Records for processing:
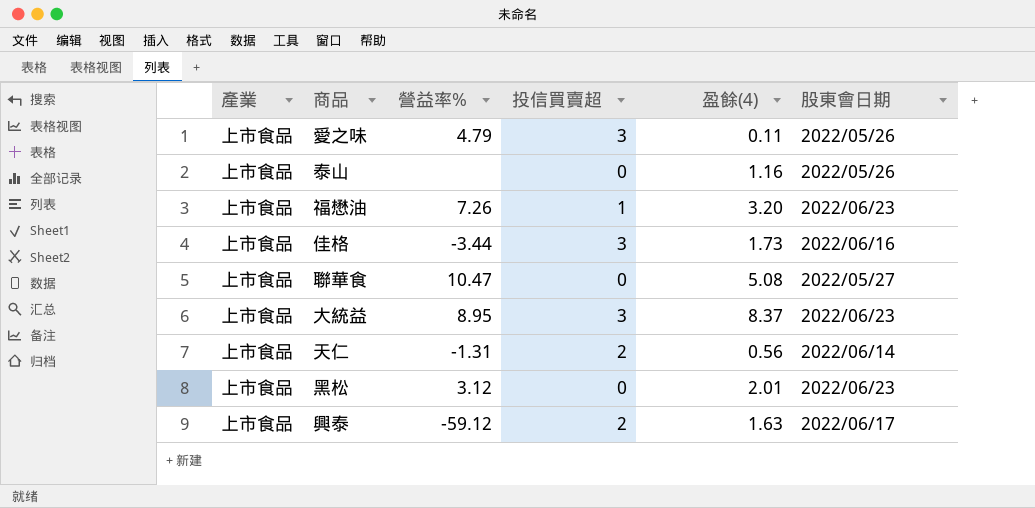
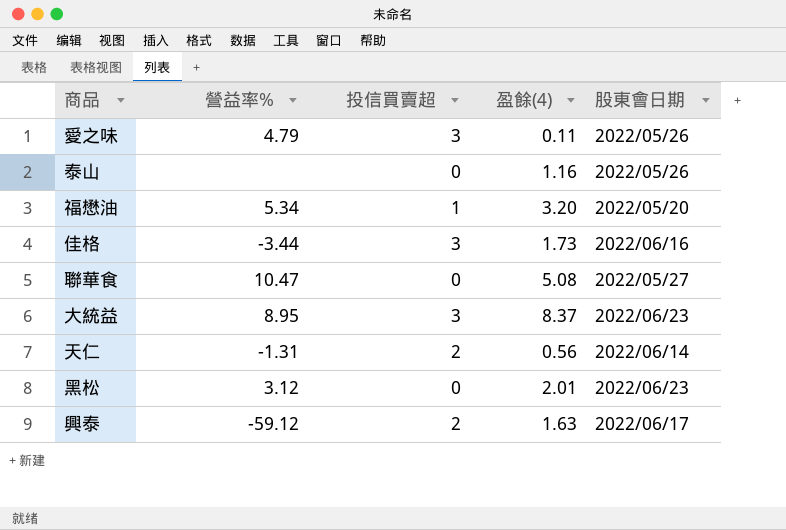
column 產業 | position: 1 -> none
福懋油 | 營益率%: 7.26 -> 5.34
福懋油 | 股東會日期: 2022/06/23 -> 2022/05/20

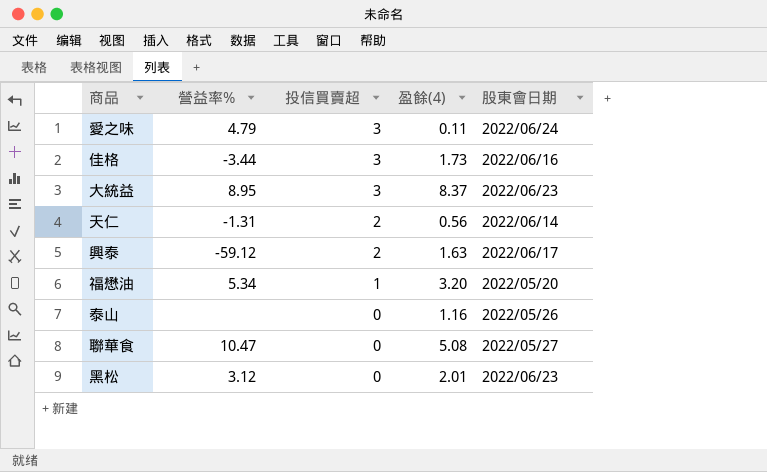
row order: none -> 投信買賣超 descending
愛之味 | 股東會日期: 2022/05/26 -> 2022/06/24

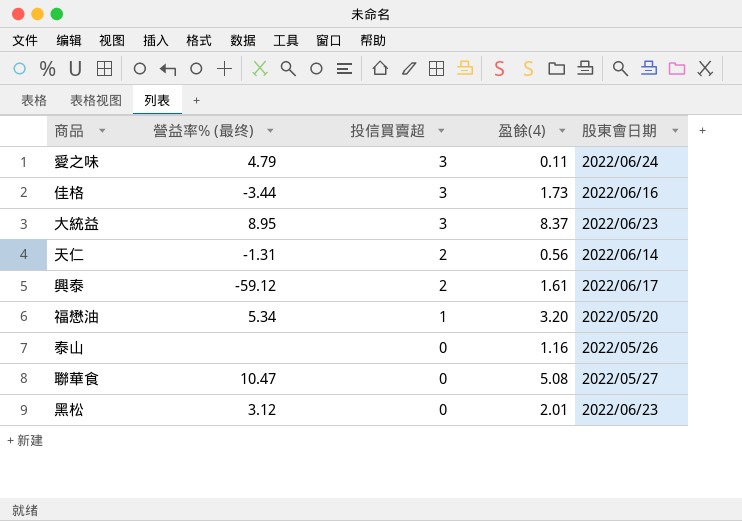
column name: 營益率% -> 營益率% (最终)
興泰 | 盈餘(4): 1.63 -> 1.61

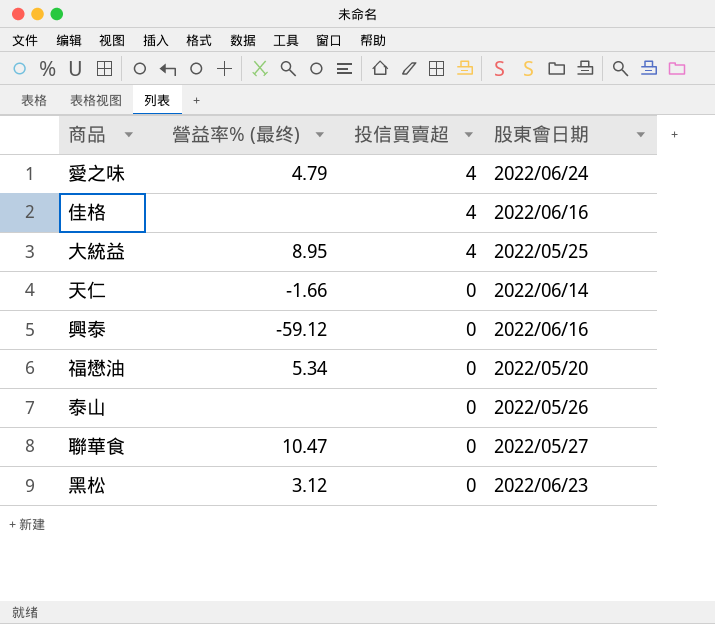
column 盈餘(4) | position: 4 -> none
愛之味 | 投信買賣超: 3 -> 4
佳格 | 營益率% (最终): -3.44 -> none
佳格 | 投信買賣超: 3 -> 4
大統益 | 投信買賣超: 3 -> 4
大統益 | 股東會日期: 2022/06/23 -> 2022/05/25
天仁 | 營益率% (最终): -1.31 -> -1.66
天仁 | 投信買賣超: 2 -> 0
興泰 | 投信買賣超: 2 -> 0
興泰 | 股東會日期: 2022/06/17 -> 2022/06/16
福懋油 | 投信買賣超: 1 -> 0

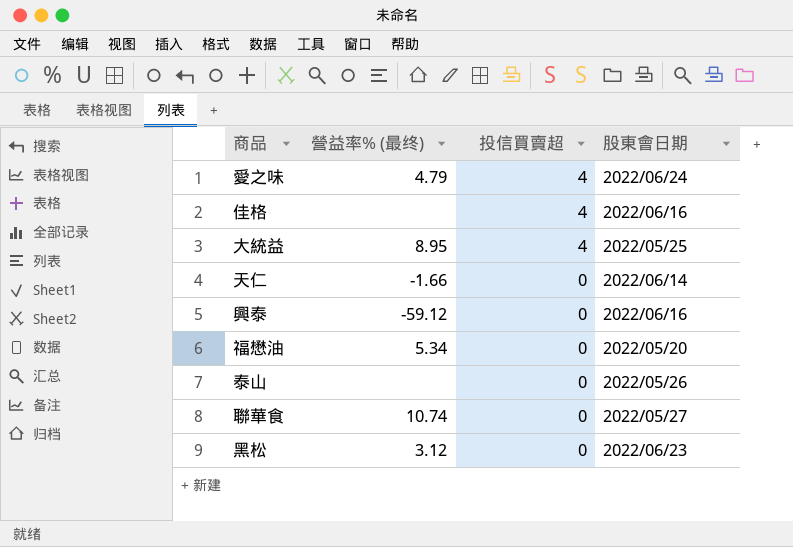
聯華食 | 營益率% (最终): 10.47 -> 10.74

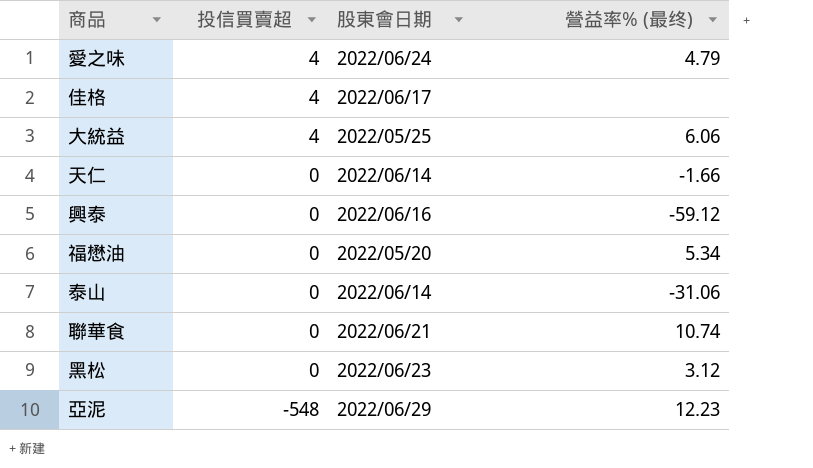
column 營益率% (最终) | position: 2 -> 4
佳格 | 股東會日期: 2022/06/16 -> 2022/06/17
大統益 | 營益率% (最终): 8.95 -> 6.06
泰山 | 股東會日期: 2022/05/26 -> 2022/06/14
泰山 | 營益率% (最终): none -> -31.06
聯華食 | 股東會日期: 2022/05/27 -> 2022/06/21
row 亞泥: none -> -548 | 2022/06/29 | 12.23

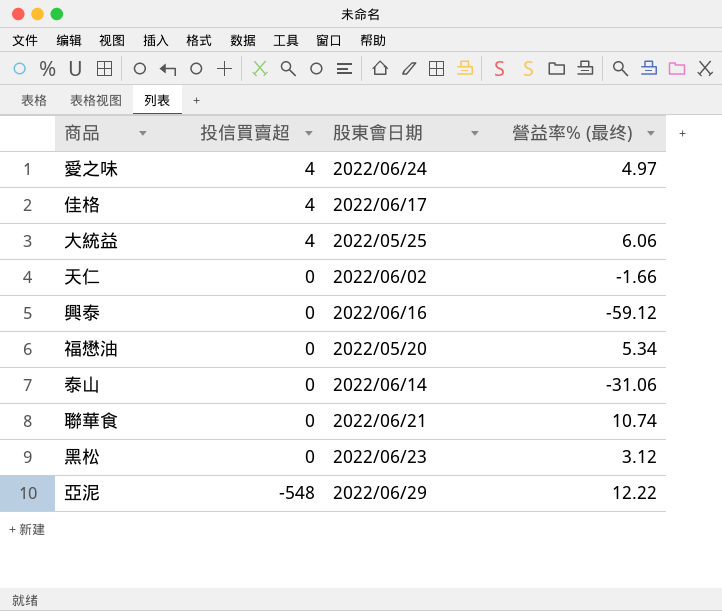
愛之味 | 營益率% (最终): 4.79 -> 4.97
天仁 | 股東會日期: 2022/06/14 -> 2022/06/02
亞泥 | 營益率% (最终): 12.23 -> 12.22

Exercise aim: Could you repeat all of the material exactly? Pictures should not be copied.

Task result:
column 產業 | position: 1 -> none
福懋油 | 營益率%: 7.26 -> 5.34
福懋油 | 股東會日期: 2022/06/23 -> 2022/05/20

row order: none -> 投信買賣超 descending
愛之味 | 股東會日期: 2022/05/26 -> 2022/06/24

column name: 營益率% -> 營益率% (最终)
興泰 | 盈餘(4): 1.63 -> 1.61

column 盈餘(4) | position: 4 -> none
愛之味 | 投信買賣超: 3 -> 4
佳格 | 營益率% (最终): -3.44 -> none
佳格 | 投信買賣超: 3 -> 4
大統益 | 投信買賣超: 3 -> 4
大統益 | 股東會日期: 2022/06/23 -> 2022/05/25
天仁 | 營益率% (最终): -1.31 -> -1.66
天仁 | 投信買賣超: 2 -> 0
興泰 | 投信買賣超: 2 -> 0
興泰 | 股東會日期: 2022/06/17 -> 2022/06/16
福懋油 | 投信買賣超: 1 -> 0

聯華食 | 營益率% (最终): 10.47 -> 10.74

column 營益率% (最终) | position: 2 -> 4
佳格 | 股東會日期: 2022/06/16 -> 2022/06/17
大統益 | 營益率% (最终): 8.95 -> 6.06
泰山 | 股東會日期: 2022/05/26 -> 2022/06/14
泰山 | 營益率% (最终): none -> -31.06
聯華食 | 股東會日期: 2022/05/27 -> 2022/06/21
row 亞泥: none -> -548 | 2022/06/29 | 12.23

愛之味 | 營益率% (最终): 4.79 -> 4.97
天仁 | 股東會日期: 2022/06/14 -> 2022/06/02
亞泥 | 營益率% (最终): 12.23 -> 12.22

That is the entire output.